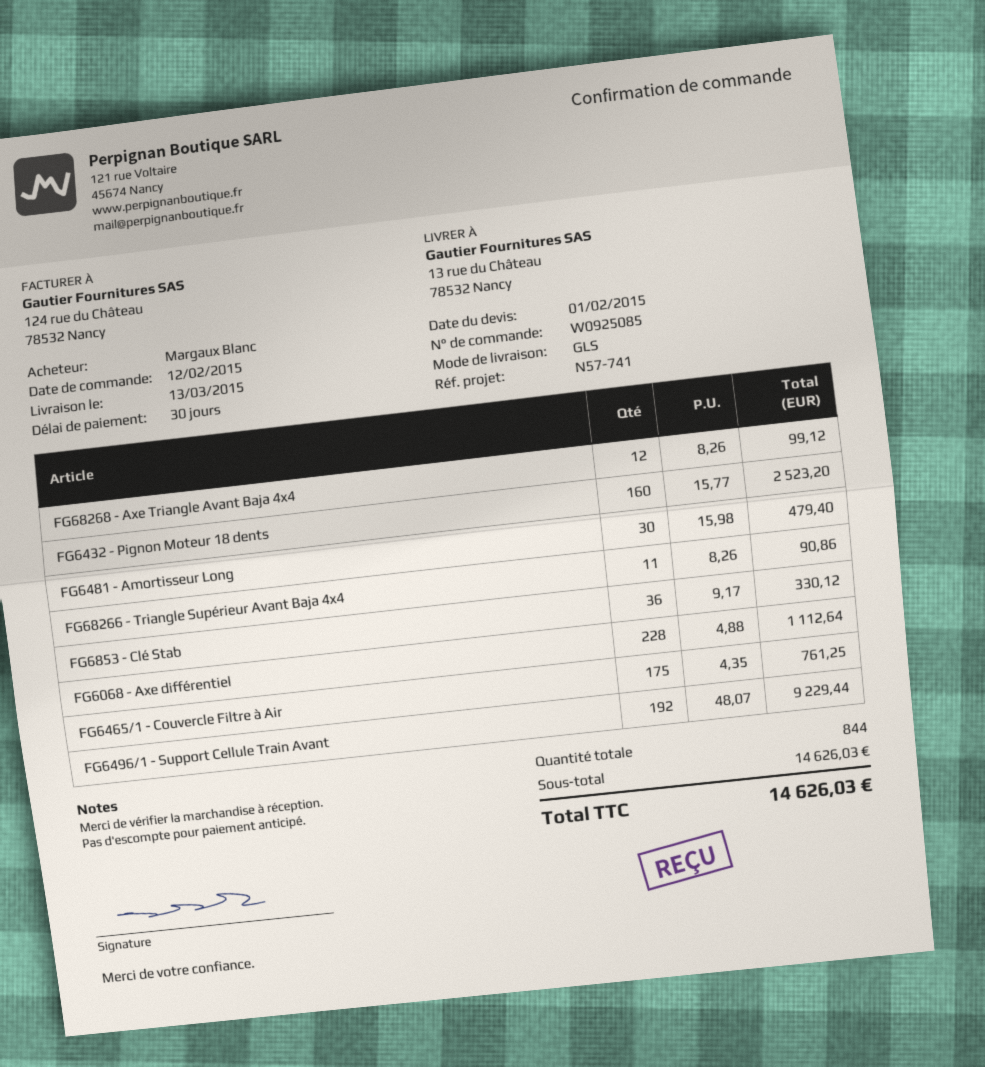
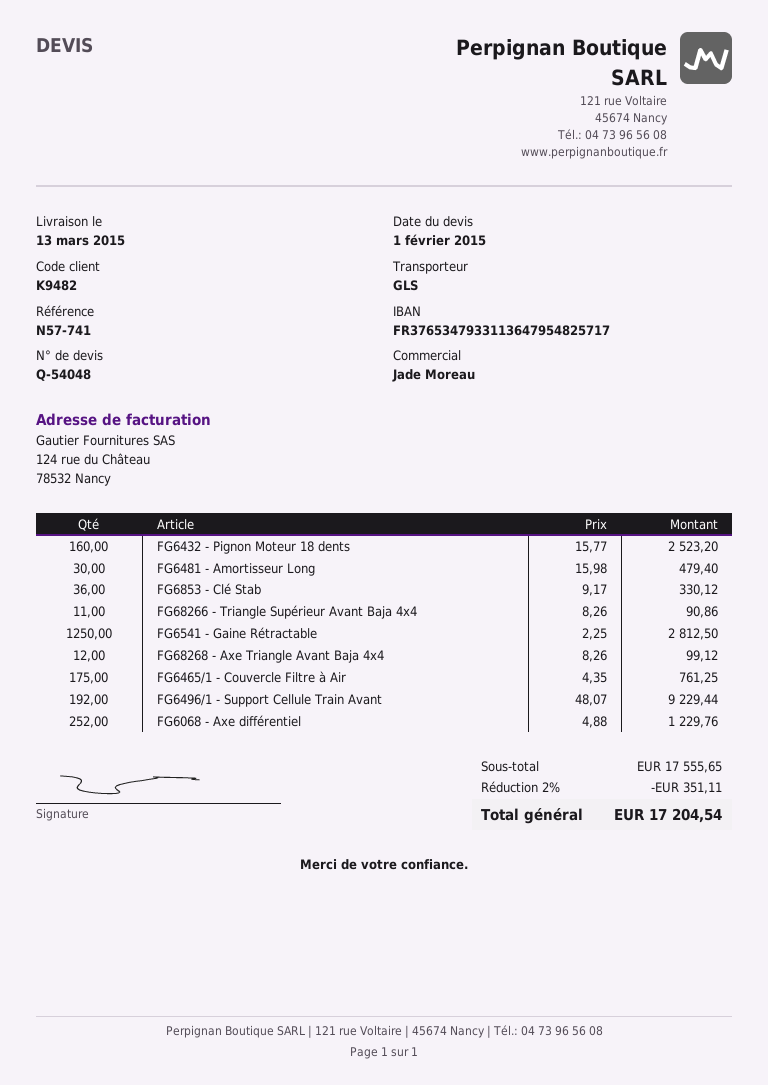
FG6068 - Axe différentiel: 228 x 4.88 = 1112.64 -> 252 x 4.88 = 1229.76
FG6541 - Gaine Rétractable: none -> 1250 x 2.25 = 2812.50
subtotal: 14626.03 -> 17555.65
discount: none -> 2% = 351.11
total: 14626.03 -> 17204.54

Try it:
Each record above should be repeated exactly, please, without pictures.

Output for this task:
FG6068 - Axe différentiel: 228 x 4.88 = 1112.64 -> 252 x 4.88 = 1229.76
FG6541 - Gaine Rétractable: none -> 1250 x 2.25 = 2812.50
subtotal: 14626.03 -> 17555.65
discount: none -> 2% = 351.11
total: 14626.03 -> 17204.54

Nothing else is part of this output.